Exercise instructions: Below are the records; copy exactly the stretch from the line containing "subtotal: 3103.13 -> 3784.73" through the line containing "total: 3430.72 -> 4168.55", both ends included, and nothing else.
_ _ _ _ _
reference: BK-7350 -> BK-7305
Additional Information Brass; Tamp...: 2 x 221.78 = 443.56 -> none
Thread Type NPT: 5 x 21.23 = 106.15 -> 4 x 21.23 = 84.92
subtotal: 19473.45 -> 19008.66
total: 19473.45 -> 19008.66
_ _ _ _ _
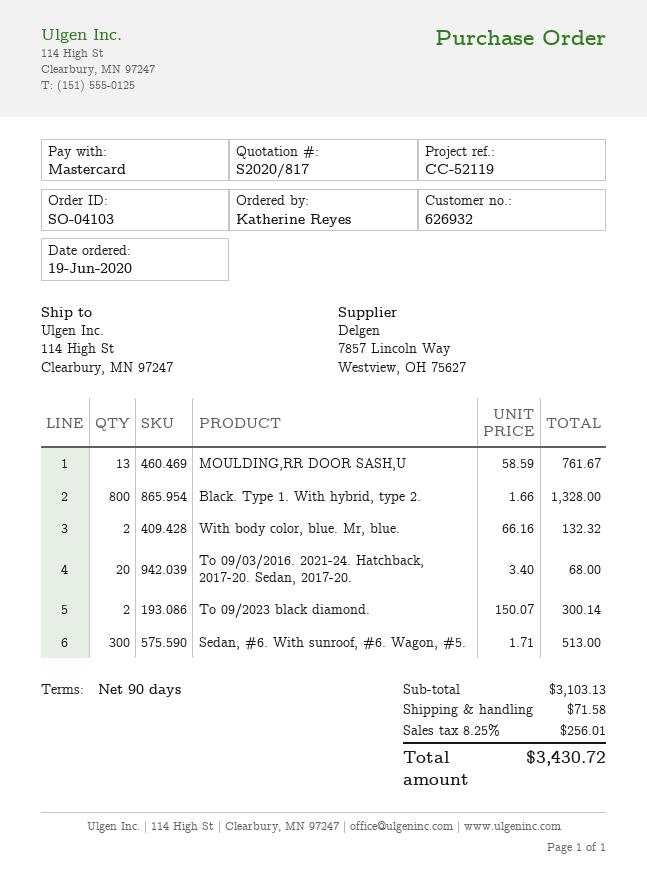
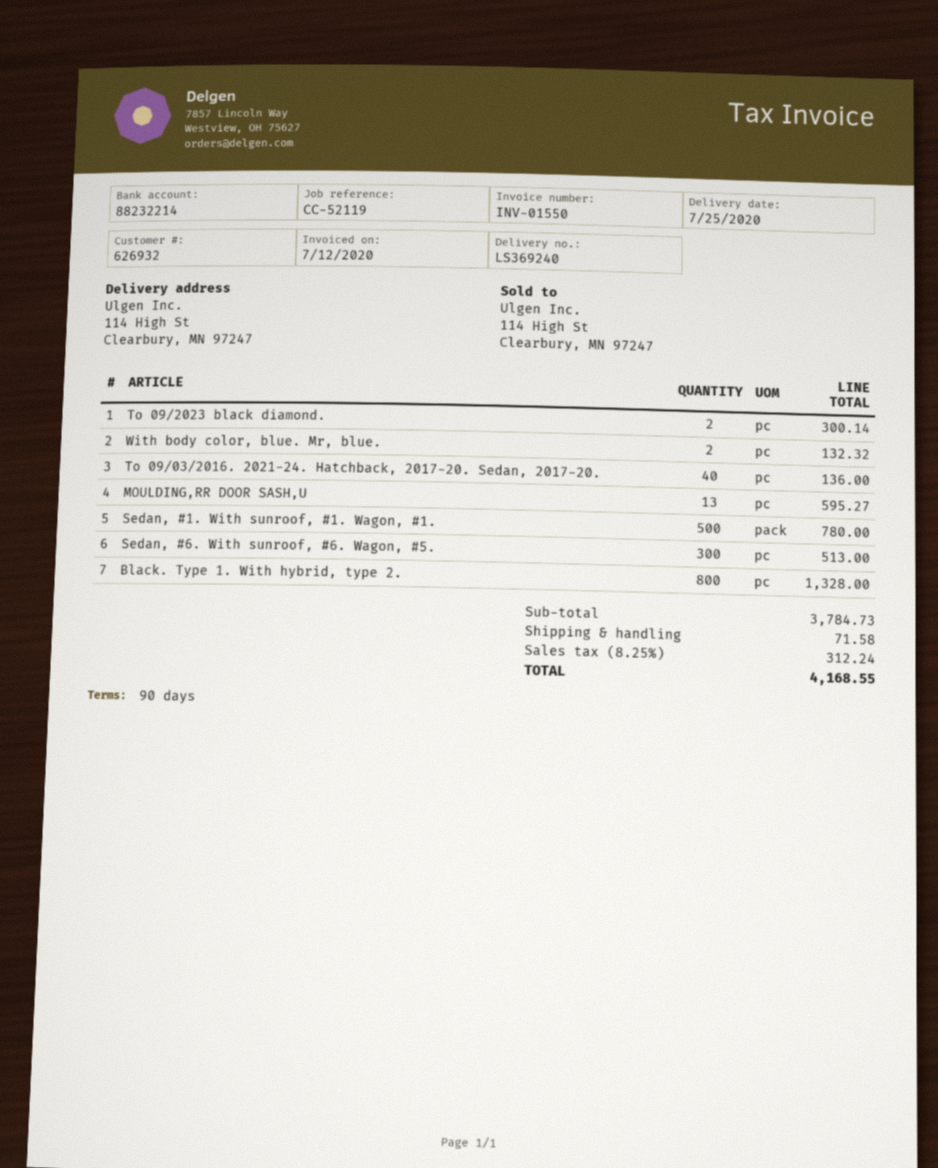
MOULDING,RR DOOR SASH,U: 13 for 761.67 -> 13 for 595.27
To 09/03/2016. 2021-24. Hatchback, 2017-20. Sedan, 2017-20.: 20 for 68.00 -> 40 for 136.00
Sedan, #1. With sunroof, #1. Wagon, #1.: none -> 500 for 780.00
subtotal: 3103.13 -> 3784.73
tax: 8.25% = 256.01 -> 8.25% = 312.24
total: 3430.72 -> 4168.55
_ _ _ _ _
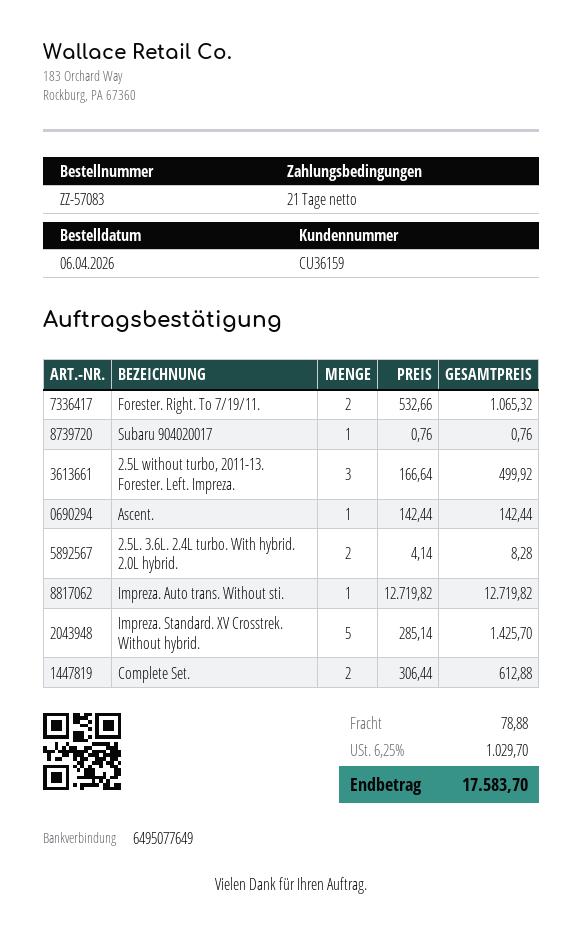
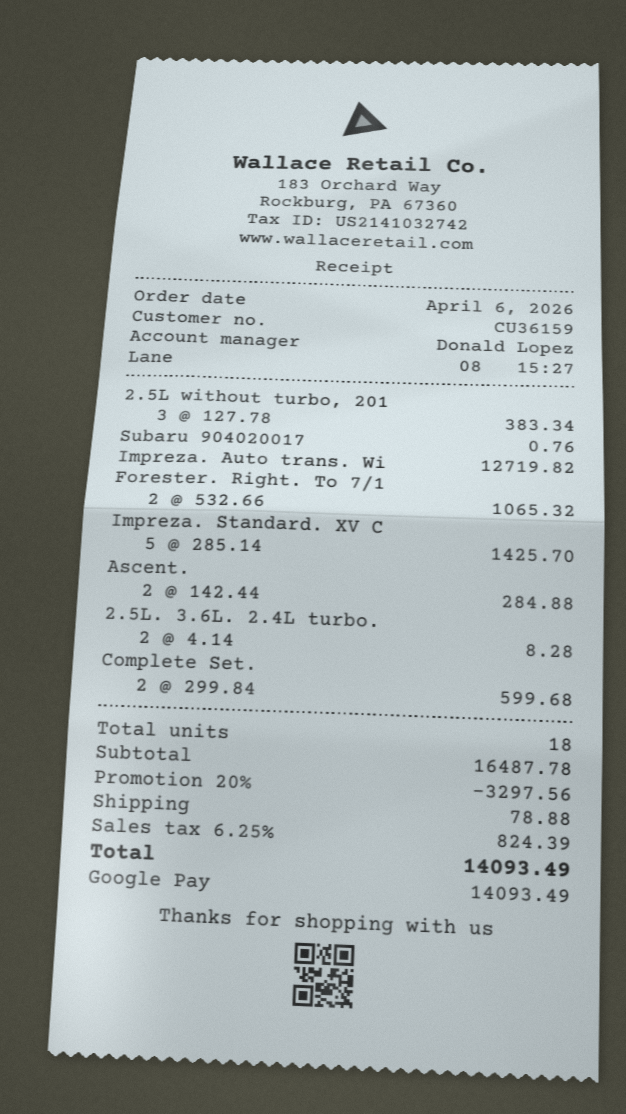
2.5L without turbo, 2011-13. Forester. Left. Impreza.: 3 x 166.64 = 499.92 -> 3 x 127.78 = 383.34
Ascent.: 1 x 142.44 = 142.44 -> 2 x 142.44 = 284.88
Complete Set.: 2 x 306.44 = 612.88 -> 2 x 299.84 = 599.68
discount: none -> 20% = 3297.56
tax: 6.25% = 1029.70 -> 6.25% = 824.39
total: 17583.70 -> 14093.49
_ _ _ _ _
Exercise solution:
subtotal: 3103.13 -> 3784.73
tax: 8.25% = 256.01 -> 8.25% = 312.24
total: 3430.72 -> 4168.55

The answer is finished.